[Change detection outputs]
⁂
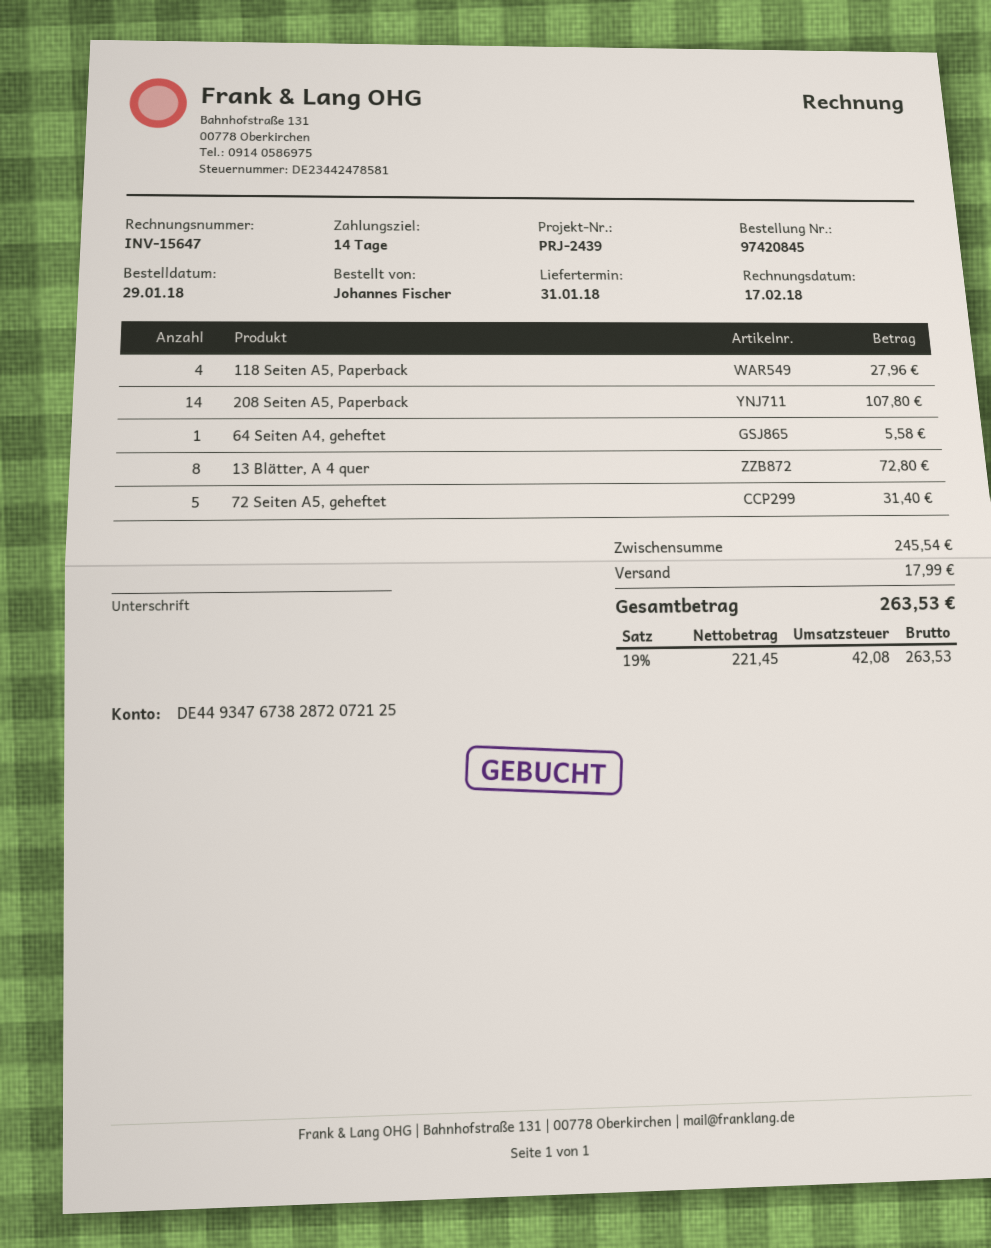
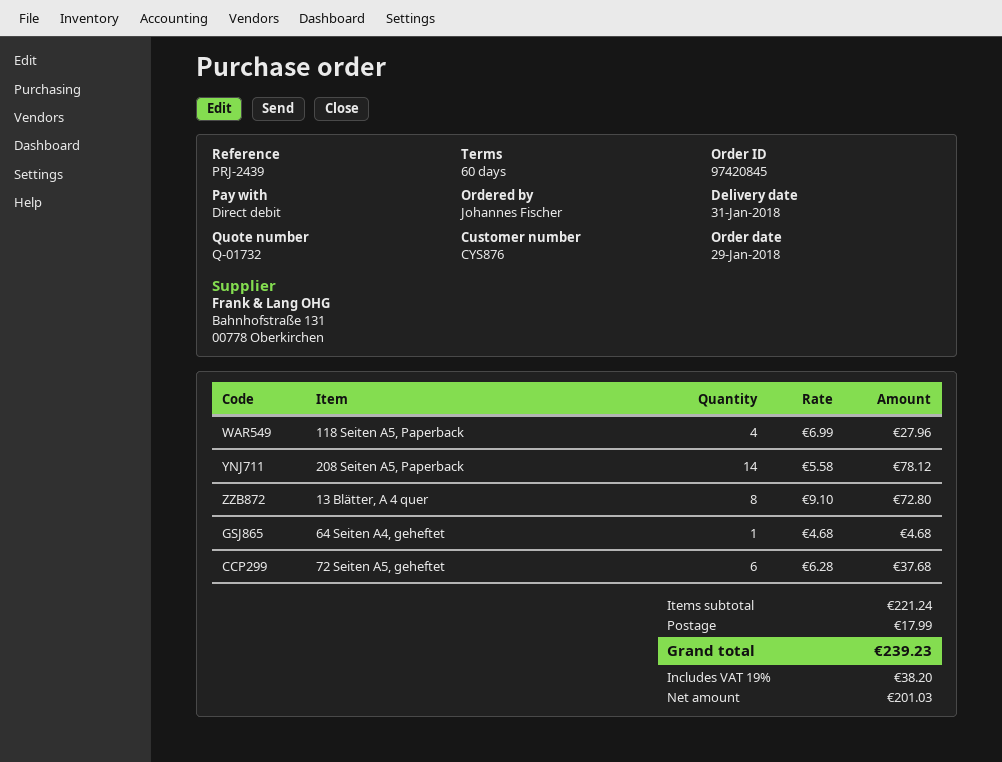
payment terms: 14 days -> 60 days
208 Seiten A5, Paperback: 14 for 107.80 -> 14 for 78.12
64 Seiten A4, geheftet: 1 for 5.58 -> 1 for 4.68
72 Seiten A5, geheftet: 5 for 31.40 -> 6 for 37.68
subtotal: 245.54 -> 221.24
net: 221.45 -> 201.03
tax: 19% = 42.08 -> 19% = 38.20
total: 263.53 -> 239.23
⁂
- _What the task asks_
Could you return all lines from the records that include the word "Seiten"?

- _Answer for this exercise_
208 Seiten A5, Paperback: 14 for 107.80 -> 14 for 78.12
64 Seiten A4, geheftet: 1 for 5.58 -> 1 for 4.68
72 Seiten A5, geheftet: 5 for 31.40 -> 6 for 37.68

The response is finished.